‘What has Emile Hesky got in common with the London SEM market?’ I hear you ask.
Emile’s in his 16th year as a professional footballer and is now playing for his sixth different domestic club. In footballing terms, he’s a job hopper. He’s had a good career on the whole, but nobody really loves him (sorry Emile – I’m sure your mother does). Compare this to Ryan Giggs. He’s spent the last 23 years with the same club. He’s part of the club – completely intrinsic.
But who’s had the better career? Let’s look at the stats:
Hesky’s now worth £14m and now makes around £65,000 a week (certainly no pittance but a lot less than he commanded back in his Liverpool heyday). Giggs is worth £33m and makes £80,000 a week (a continual upwards trend).
What’s this got to to with the London SEM market though (as if you haven’t already guessed)? Well I’ll tell you – over the years we’ve bred a market full of Emile Heskys. There – I said it.
We can’t all be Ryan Giggs (believe me – when I was younger I tried for nearly a week and it didn’t work, no matter how hard I squeezed and strained). Emile’s built his career by making smart moves – career moves. As long as someone wanted to sign him, he had a job.
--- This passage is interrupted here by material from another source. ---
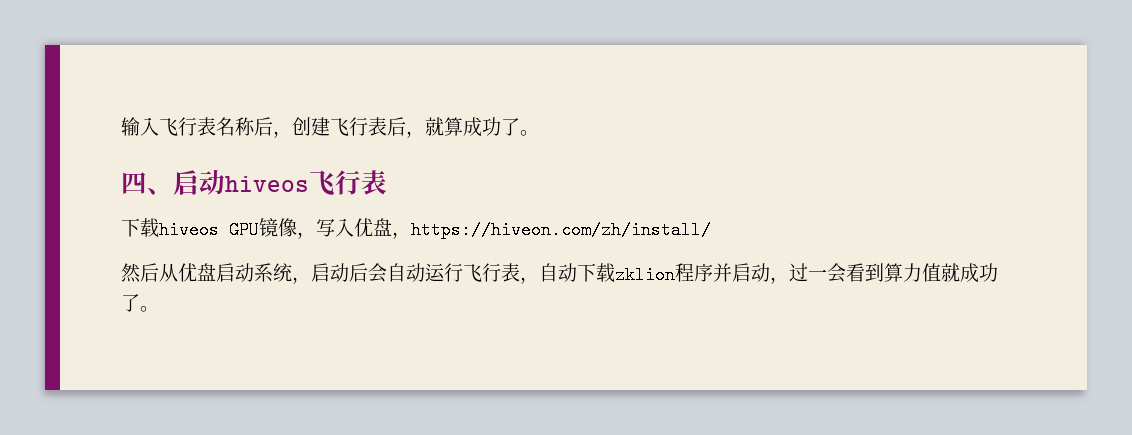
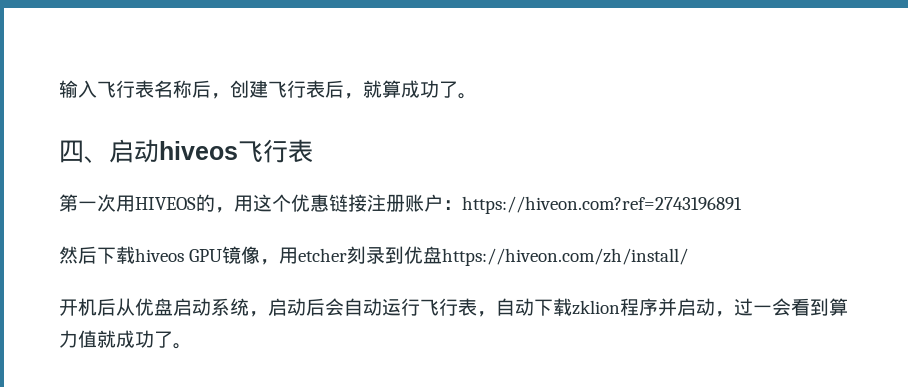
- 下载hiveos GPU镜像，写入优盘，https://hiveon.com/zh/install/
+ 第一次用HIVEOS的，用这个优惠链接注册账户：https://hiveon.com?ref=2743196891
+ 然后下载hiveos GPU镜像，用etcher刻录到优盘https://hiveon.com/zh/install/
- 然后从优盘启动系统，启动后会自动运行飞行表，自动下载zklion程序并启动，过一会看到算力值就成功了。
+ 开机后从优盘启动系统，启动后会自动运行飞行表，自动下载zklion程序并启动，过一会看到算力值就成功了。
It’s a bit like that in search. There’s a lot of demand for people in the market, so there’s always a little more money to be made – always someone who’ll want you to play for their club. It’s pretty normal for people to move jobs every one or two years in this market – I’ve got used to it being this way now and only realise how weird it is when I talk to someone in a different sector. The fact is, it’s normally financially better for candidates to go that it is for them to stay.
What’s best for your career and what’s going to pay the most short term are not the same thing though. I’ve seen people make one hop too many and suddenly that one hop too many means getting any job is tough. Have seen people take more junior roles and salary cuts to get back in (just ask Emile). Does anyone remember the bong game on Capital Radio back in the 80s?* Well it’s a bit like that. Sooner or later, your luck runs out.
It’d be wildly unfair to blame the employees entirely though – a lot of the responsibility lies with the employers. Salary is often equated with value and we need to feel valued when we’re working for someone – that’s normal. If you’re feeling underpaid and someone’s prepared to pay you more elsewhere, it’s going to turn your head. Perhaps employers do need to do more to show their staff that they’re valued and have genuine prospects to develop. (Plus, it’s expensive to recruit and train a new employee, so it makes sense).
A lot of the senior figures and leaders in the digital market share a similar trait – they’re not driven chiefly by money, but by how much they can influence, how much they can learn and develop – they’re worth more in the long run this way. It’s a bit like the tortoise and the hare* and maybe that’s a good place to draw things back together – Giggs certainly has the pace of a tortoise these days and Hesky spends a lot of time on the floor which makes him a bit like a hare.
* A short apology for the number of analogies in this blog, no analogies were harmed in the writing of this blog.